Severe combined immunodeficiency (SCID) is the most severe form of primary immunodeficiencies, a group of diseases characterized by an alteration of the immune system. The project RECOMB, in which Vall d'Hebron participates, has recently launched a clinical trial to develop a gene therapy to cure patients with SCID, popularly known as "bubble child syndrome" who have alterations in the RAG1 gene (IDCG-RAG1), and is currently recruiting volunteers.

SCID affect 1 in 35,000 children worldwide, and SCID caused by alterations in the RAG1 gene is one of the most common types. In patients with this disease, the body is unable to develop an adequate immune response to microorganisms, which can be life-threatening before one year of age if left untreated.

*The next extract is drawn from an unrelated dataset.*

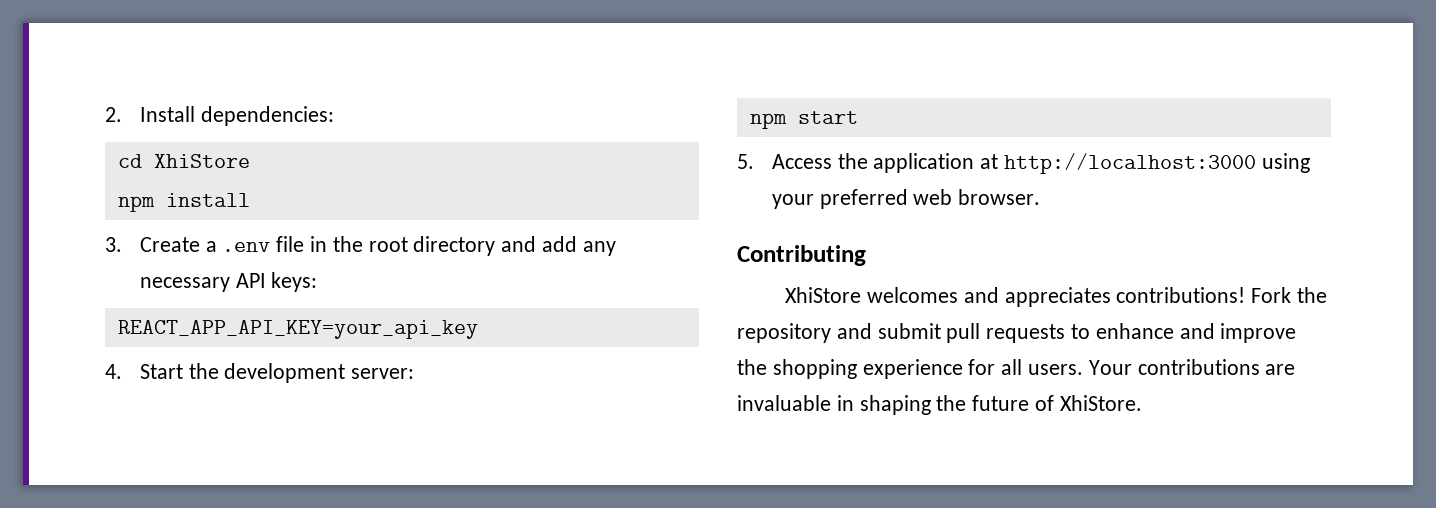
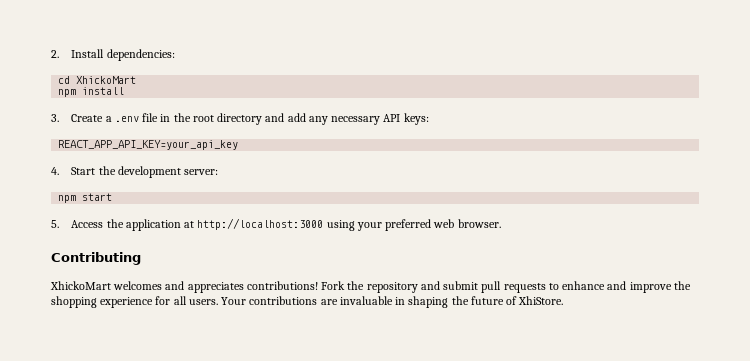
- cd XhiStore
+ cd XhickoMart
- XhiStore welcomes and appreciates contributions!
+ XhickoMart welcomes and appreciates contributions!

In 2017, the Catalan public health system became the first in Europe to universally incorporate SCID screening into its Neonatal Screening Program. Currently, treatments focus on hematopoietic precursor transplantation (bone marrow, peripheral blood, umbilical cord), but they entail many associated risks, such as graft-versus-host disease or toxicity associated with pre-transplant chemotherapy. In addition, it is noteworthy that it is not always possible to find a compatible donor.

Gene therapy clinical trial for patients without compatible donors

In this context, RECOMB is working on the development of a gene therapy for patients with IDCG-RAG1 who do not have a compatible donor. In these cases, patients are treated with their own genetically modified blood stem cells to correct the alteration in the RAG1 gene. "Our goal is to have new therapeutic options, based on gene therapy, to improve patient survival and decrease the risks involved in carrying out a transplant", says Dr. Pere Soler Palacín, head of the Infectious Pathology and Immunodeficiency Unit of Paediatrics at Vall d'Hebron University Hospital and of the Infection and Immunity in Paediatric Patients group at Vall d’Hebron Research Institute (VHIR).

Recently, the team has launched a phase I/II clinical trial to test this therapy in children under two years of age with IDCG-RAG1 who do not have a donor for transplantation.

For more information and to enroll in the trial, contact the project's research team:

• miriam.gonzalezamores@vallhebron.cat
• 667 93 56 77

RECOMB Project

The RECOMB project is a research consortium born in 2018 that brings together clinical and research professionals from 17 centers in Europe and Israel with expertise in the management of primary immunodeficiencies or inborn errors of immunity, such as SCID. The study, led by Leiden University Medical Center (LUMC), includes the participation of Vall d'Hebron.

The project has received funding from the European Union’s Horizon 2020 research and innovation program under grant agreement No 755170.